Mary Shelley is of the view that the treatment they attain due to societal perceptions will in the end draw out or contain some features of their nature. In brief, Frankenstein depicts the story of a scientific genius named Victor Frankenstein, whose studies made him to discover the way of creating a dual life. Forced by his passion, and thinking of nothing beyond the levels of scientific achievement and the resultant academic glory, Frankenstein makes use of this knowledge to form a quasi-human being. This single act transforms the lives of Frankenstein and the people around him in a manner that he had never visualized and he appears to be less powerful to do anything to curb the horrendous results of his activities. (Dean, Review of Frankenstein)

The novel deals with positive differences -- the sensible and bodily procedures from where differences result. The novel has the domination from the imagery of duality of human nature, the real difference from where all other differences result like male and female, master and slave, good and evil, human and inhuman. (Scottish Literature2: Mary Shelley- Frankenstein) We could understand the duality of human nature by means of the central character of the novel -- Victor Frankenstein. Frankenstein is being enveloped by loving friends and family who derive out his own kind nature, but when engulfed with his hideous creation, he turns out to be selfish and totally unsympathetic. The monster is being shown as indescribably grotesque and an evil being, but surprisingly there also seems to have a generous and loving nature that his treatment by humans has forced him to contain. The monster is shunned solely on the level of his appearance, only being provided the facility to display his kind nature by someone who is blind. It is the bitterness which he faces by such treatment which evolves his desire for revenge against the human race. The central character is thus the embodiment of the dual nature of human life. (Dean, Review of Frankenstein)

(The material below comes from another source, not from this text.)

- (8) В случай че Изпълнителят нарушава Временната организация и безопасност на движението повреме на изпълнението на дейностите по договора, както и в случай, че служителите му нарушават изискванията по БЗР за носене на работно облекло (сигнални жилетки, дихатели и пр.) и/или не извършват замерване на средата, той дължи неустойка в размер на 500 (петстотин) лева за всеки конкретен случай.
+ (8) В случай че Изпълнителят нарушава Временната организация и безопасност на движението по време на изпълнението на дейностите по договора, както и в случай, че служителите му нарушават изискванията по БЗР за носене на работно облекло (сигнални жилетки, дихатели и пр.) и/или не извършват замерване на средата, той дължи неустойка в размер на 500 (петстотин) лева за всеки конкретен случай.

Electricity has the power of magnetism which includes the negative and positive forces which tend to pull away from one another. This illustration of the dual nature of electricity could be applied to several aspects of Frankenstein, inclusive of good against the evil, and even to Dr. Victor Frankenstein himself. He realizes the power he has; still he acts somehow. He has the entire control and the knowledge at the start, but in the end is left powerless. Victor produces life due to his own greed, and the monster troubles him to the end due of it. The monster to whom he provides life tries to deprive Victor of his own. One may also consider the dual nature of Victor Frankenstein and his monster as an added bigger force.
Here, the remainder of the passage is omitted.